# Passionfruit in cider



## sp0rk (2/8/14)

Hi all,
Mrs wants another cider and a friend has a big bloody passionfruit vine that I can pilfer any time I'd like
My recipe so far is

20 Litres of Aldi apple juice
5 x black tea bags
500g frozen mixed berries (I'll be boiling these in 1L of water)
3 tsp of yeast nutrient 

Now just wondering whether to boil and add the passionfruit at the beginning of fermentation, or to wait until the cider gets down to around 1.015-1.010?

I'll probably be using S-23 or Wyeast 2565 Kolsch yeast, I've got a spare packets of both in the fridge


----------



## sp0rk (3/8/14)

Le bump


----------



## sp0rk (3/8/14)

Nope, turns out I have w-34/70, and apparently that tastes like arse in cider
Guess I'll grab some S04 tomorrow


----------



## indica86 (3/8/14)

I'd drop the berries and use stacks of passionfruit at the start of ferment.
Why not?
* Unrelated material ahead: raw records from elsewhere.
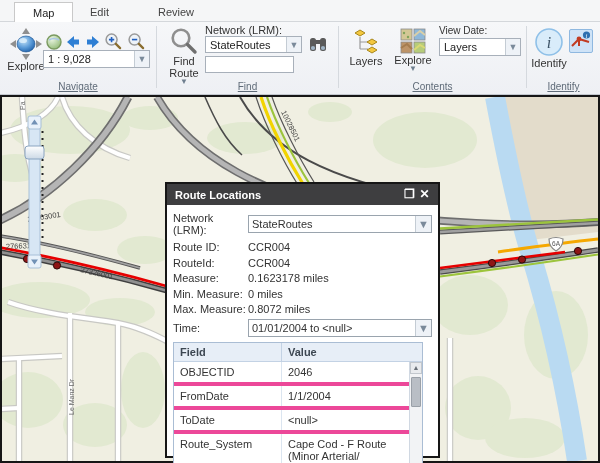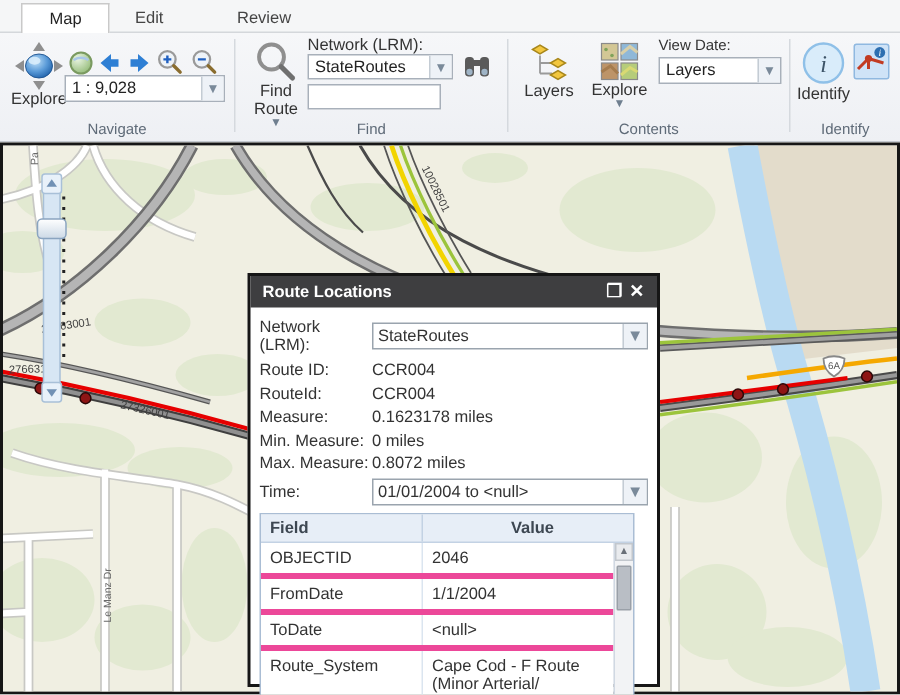--- a/index.html
+++ b/index.html
@@ -19,7 +19,7 @@
   .grp { position:absolute; top:0; height:72px; }
   .grp-sep { position:absolute; top:4px; height:62px; width:1px; background:#d5d9de; }
   .grp-label { position:absolute; bottom:2px; left:0; right:0; text-align:center;
-         font-size:10px; color:#5f6b78; }
+         font-size:10px; color:#5f6b78;text-decoration:underline; }
   .btn-big { position:absolute; display:flex; flex-direction:column; align-items:center;
          font-size:11px; color:#333; cursor:pointer; }
   .btn-big .lbl { margin-top:1px; line-height:11px; text-align:center; }

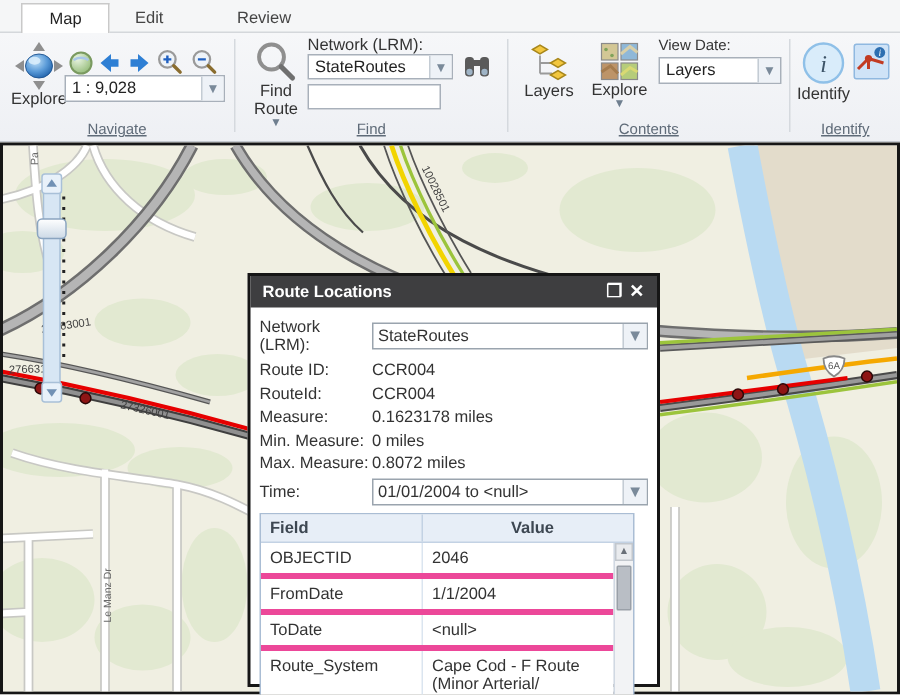--- a/index.html
+++ b/index.html
@@ -58,7 +58,7 @@
          align-items:center; border-bottom:1px solid #c3d2e4; }
   .thead .c1 { width:108px; padding-left:6px; border-right:1px solid #c3d2e4; align-self:stretch;
          display:flex; align-items:center; }
-  .thead .c2 { flex:1; padding-left:6px;text-align:center; }
+  .thead .c2 { flex:1; padding-left:6px; }
   .tbody { display:flex; }
   .trows { flex:1; }
   .trow { display:flex; border-bottom:4px solid #ec4899; background:#fff; }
That way you will know if it works or not.


----------



## TimT (3/8/14)

.... and then use more at the end if the flavour is not suitable.

Search around on this site; others have asked the very same question.


----------



## sp0rk (3/8/14)

Had a look but couldn't find anything definitive
Actually considering dropping the passionfruit now, my mate said his in laws raided the vine and there are only about 10 fruit left


----------



## Mr. No-Tip (3/8/14)

I'd wait till after primary, myself.


----------



## Nibbo (3/8/14)

I made up some passionfruit cider last year. I fermented the apple juice first and then racked onto the passionfruit. Only had about 6 in there. All I did was stab the fruit a few times each. I left it for week and then kegged. It had the aroma of passionfruit but lacked the flavours. Next time I'll either add more fruit or cut them up better.


----------